A Phase 3 registrational trial called EMBRAVE3 is now enrolling in the United States (including sites in California, Illinois, Ohio, Colorado, Tennessee, and Pennsylvania) and is expanding internationally. In a design aligned with the FDA, EMBRAVE3 is a single-arm, baseline-controlled study — a design commonly used in rare disease settings but without a concurrent placebo control group — meaning every child enrolled receives the active treatment. Families interested in whether their child may be eligible are encouraged to discuss with their neurologist and visit www.embravestudy.com for current enrollment information.
A second therapy in development for SCN2A GOF DEE is relutrigine (PRAX-562), a small molecule sodium channel modulator also being developed by Praxis Precision Medicines. Unlike an ASO — which reduces gene expression — relutrigine works at the level of the channel itself, targeting a specific channel state to reduce pathological neuronal hyperexcitability. Praxis has submitted a New Drug Application (NDA) for relutrigine to the FDA, with Priority Review designation reported by the sponsor. Families and clinicians can follow developments through their care team and the Foundation’s research updates.

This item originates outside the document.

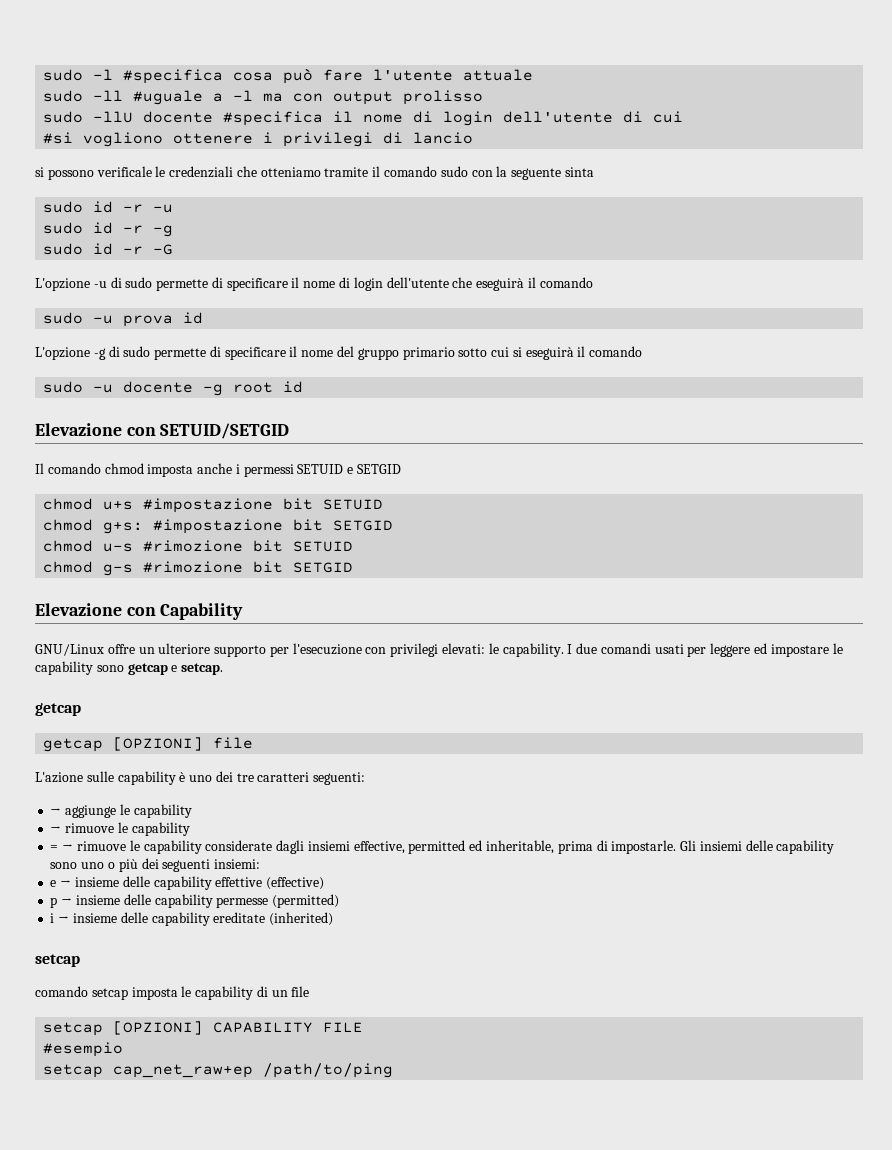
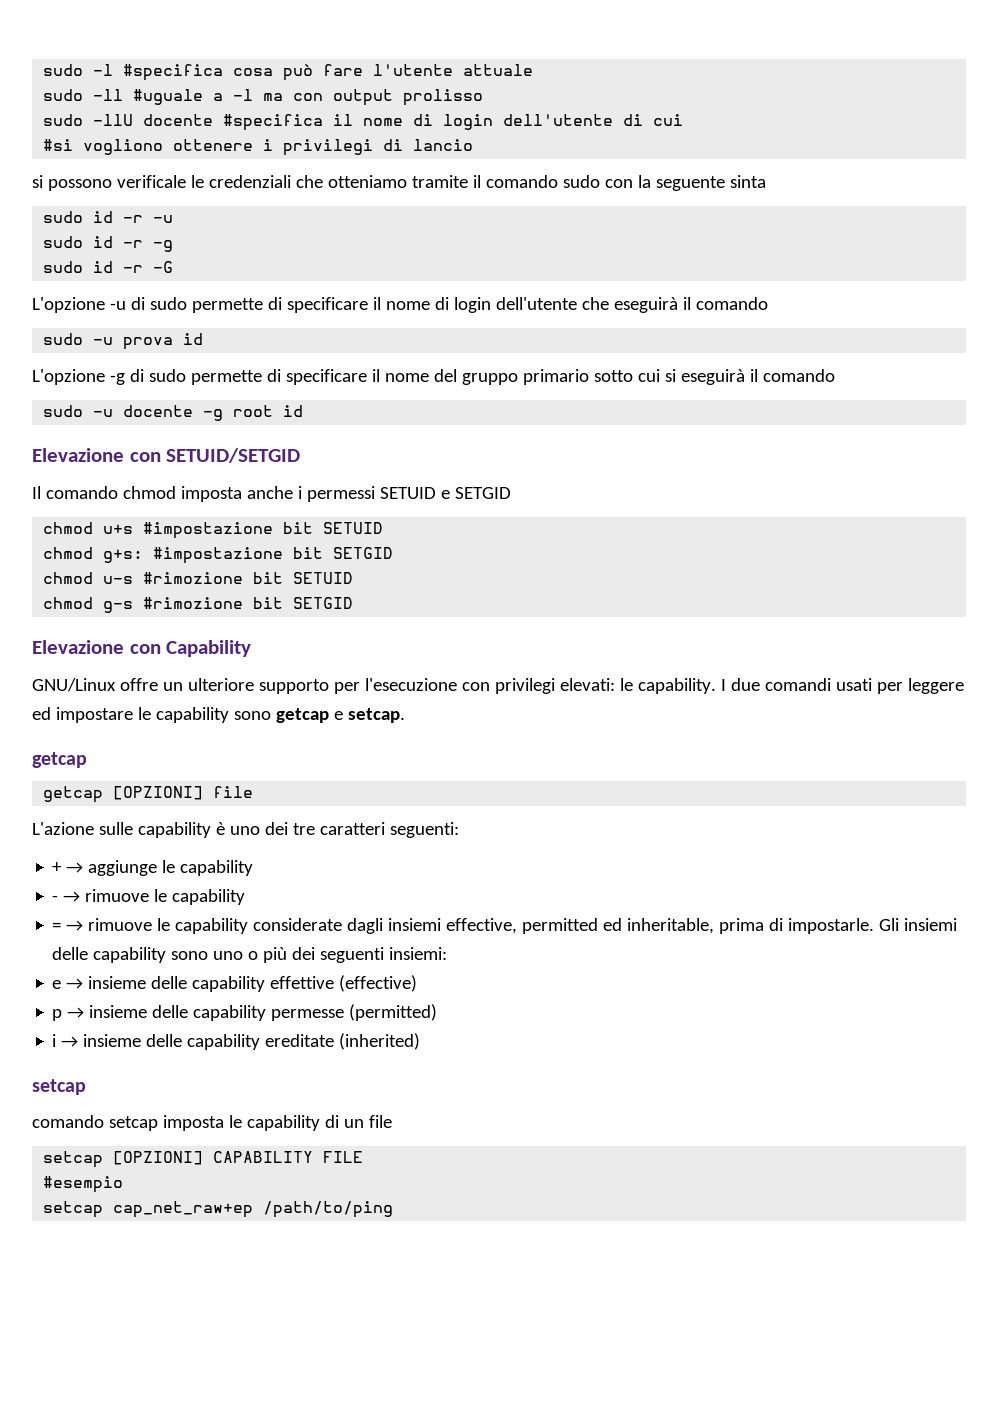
- → aggiunge le capability
- → rimuove le capability
+ + → aggiunge le capability
+ - → rimuove le capability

Both programs represent a meaningful shift in how the field is approaching SCN2A GOF disorders — moving from broad symptom management toward therapies designed around the specific biology of the mutation. This precision medicine approach is the future the SCN2A community has been working toward, and families who join the patient registry help make it possible. Join the SCN2A patient registry to connect your child’s data to the research that will shape the next generation of therapies.
The research momentum building around SCN2A gain of function disorders is real — but bringing targeted therapies from clinical trials to families requires sustained investment, a growing evidence base, and a connected community of families willing to contribute their experiences to science.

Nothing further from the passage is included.